Lack of change management. The pragmatic approach and wild growth of variations made it nearly impossible to apply versioning and keep documentation/ changelogs up to date. When developers ran into issues, we always had to look at that specific chart to see what was going wrong, which meant it took longer to troubleshoot.

With these lessons learned, we decided to look into improving our Helm charts.

Remote Helm charts

Luckily, Helm already provides a built-in solution for most of these problems: remote Helm charts. This means hosting a packaged and versioned Helm chart on a remote server (called a repository) and letting Helm download the chart based on a version constraint, for example: ^1.0.0.

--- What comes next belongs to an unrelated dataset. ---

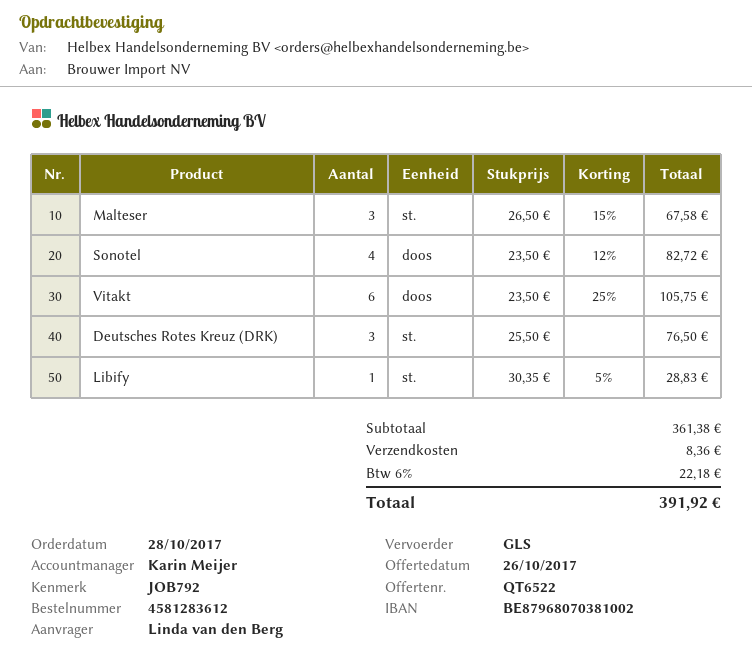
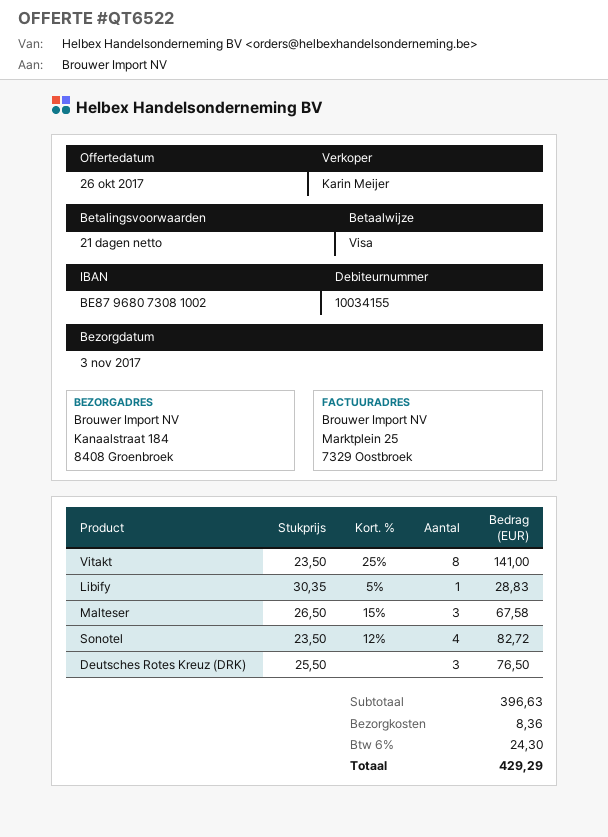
bank account: BE87968070381002 -> BE87968073081002
Vitakt: 6 x 23.50 - 25% = 105.75 -> 8 x 23.50 - 25% = 141.00
subtotal: 361.38 -> 396.63
tax: 6% = 22.18 -> 6% = 24.30
total: 391.92 -> 429.29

If you’ve worked with Helm before, you’ve probably already used one of these remote Helm charts, e.g. Bitnami’s Wordpress chart. Running the following commands will download the Wordpress chart and output the Kubernetes manifest YAML:

helm repo add azure-marketplace https://marketplace.azurecr.io/helm/v1/repo
helm repo update
helm template my-release azure-marketplace/wordpress --version '^15.2.13'

The output can then be configured by setting values --set foo=bar or providing values files: --values values.yaml. The chart templates determine how these values will be used. Now that the chart is remote and the templates are no longer close to the values files, the documentation becomes more important for developers. For example, this list of Wordpress chart parameters shows exactly which values can be used.

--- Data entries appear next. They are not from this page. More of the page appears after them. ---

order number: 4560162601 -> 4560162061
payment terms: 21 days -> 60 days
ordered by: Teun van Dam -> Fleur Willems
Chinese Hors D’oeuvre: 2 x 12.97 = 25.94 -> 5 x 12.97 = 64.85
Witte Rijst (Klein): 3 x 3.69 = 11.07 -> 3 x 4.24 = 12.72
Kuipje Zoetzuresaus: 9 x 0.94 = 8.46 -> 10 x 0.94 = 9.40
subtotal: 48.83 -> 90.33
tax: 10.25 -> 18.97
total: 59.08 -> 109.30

As you can probably tell, this tackles most of the downsides of our initial approach: charts are centralized and versioned. Centralizing the charts makes them easier to document and maintain. So no more small changes to a lot of charts; instead, we add features to a single chart and make them configurable. Remote Helm charts also allow the SRE team to take back control over chart development. This and semantic versioning, plus keeping changelogs, help us apply better change management.

Library charts

Along the way we also found out about another great Helm concept: library charts. These are Helm charts that do not render output YAML by themselves, but only provide named templates (we just call them functions). Library charts can be used as chart dependencies and allow you to split up a chart into multiple parts. We used this to get rid of the duplicate code in our three remote charts.

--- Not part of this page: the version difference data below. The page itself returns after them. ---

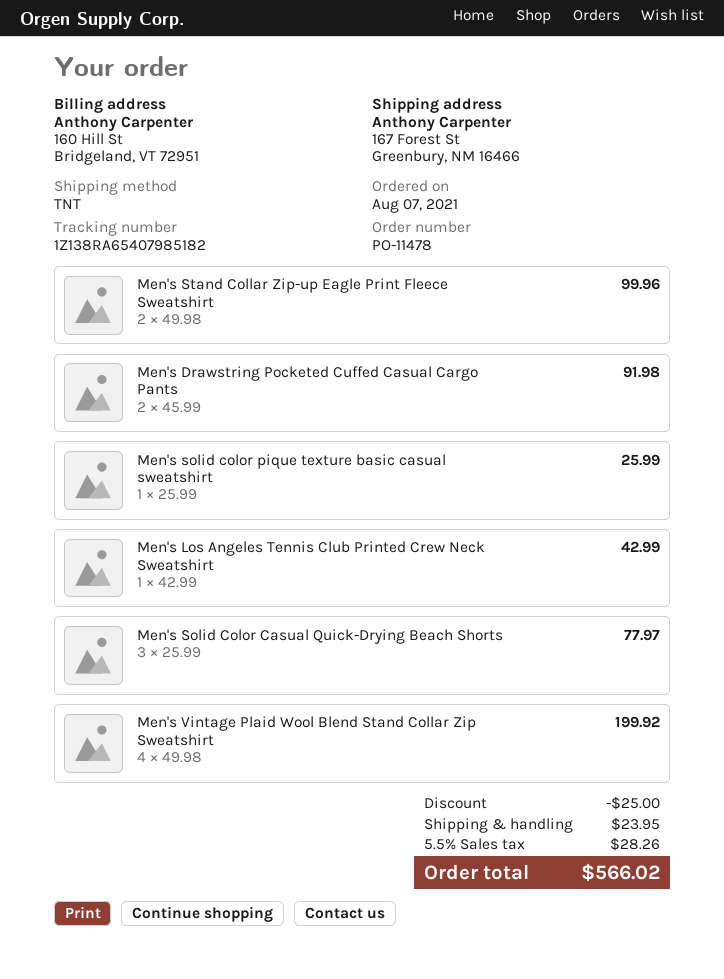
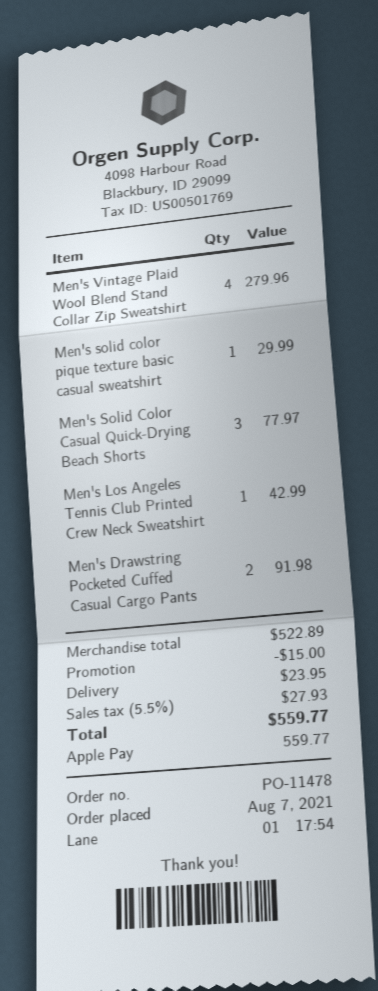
Men's Stand Collar Zip-up Eagle Print Fleece Sweatshirt: 2 for 99.96 -> none
Men's solid color pique texture basic casual sweatshirt: 1 for 25.99 -> 1 for 29.99
Men's Vintage Plaid Wool Blend Stand Collar Zip Sweatshirt: 4 for 199.92 -> 4 for 279.96
discount: 25.00 -> 15.00
tax: 5.5% = 28.26 -> 5.5% = 27.93
total: 566.02 -> 559.77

We found an awesome “common” chart that helps us render most of the native Kubernetes resources. It saved us quite a bit of time, which we have used to develop our own library charts:

funda-library: for funda-specific functions, like the ones that output standardized resource names or help generate domain names according to our internal convention.
azure-library: for Azure resources that are provided by Azure Kubernetes Services (AKS).
traefik-library: for Traefik resources, which allow us to configure request routing.

All in all, these library charts separate the concerns quite nicely. One downside of library charts is the added overhead of having to individually release them.

Our approach

It has been a couple of years since our migration to Kubernetes. During this time we've learnt a lot about the different use cases for the charts, but also found out about the issues developers are having with the charts. With these things in mind, we have developed three remote charts:

service: this generic chart allows us to deploy most services. We use the term "service" for applications that continuously run. It uses sensible defaults, so that the developers have as little to configure as possible.
cronjob: the name speaks for itself. This chart creates a Kubernetes CronJob that runs code on a fixed schedule. We've moved this to a separate chart, because some services need CronJobs, but not all CronJobs need services.
traefik-external-route: for routing to something outside of the Kubernetes cluster, like a virtual machine or storage account for example.

These charts are all structured in the same way:

Default values file with sensible defaults, like standardized port numbers and autoscaling settings.
Values templates that allow us to apply logic to given values and provide new values/configuration.
Render templates that use those calculated values to render the classes.
Class templates that output the Kubernetes resources.
And lastly, the “init” template to tie everything together.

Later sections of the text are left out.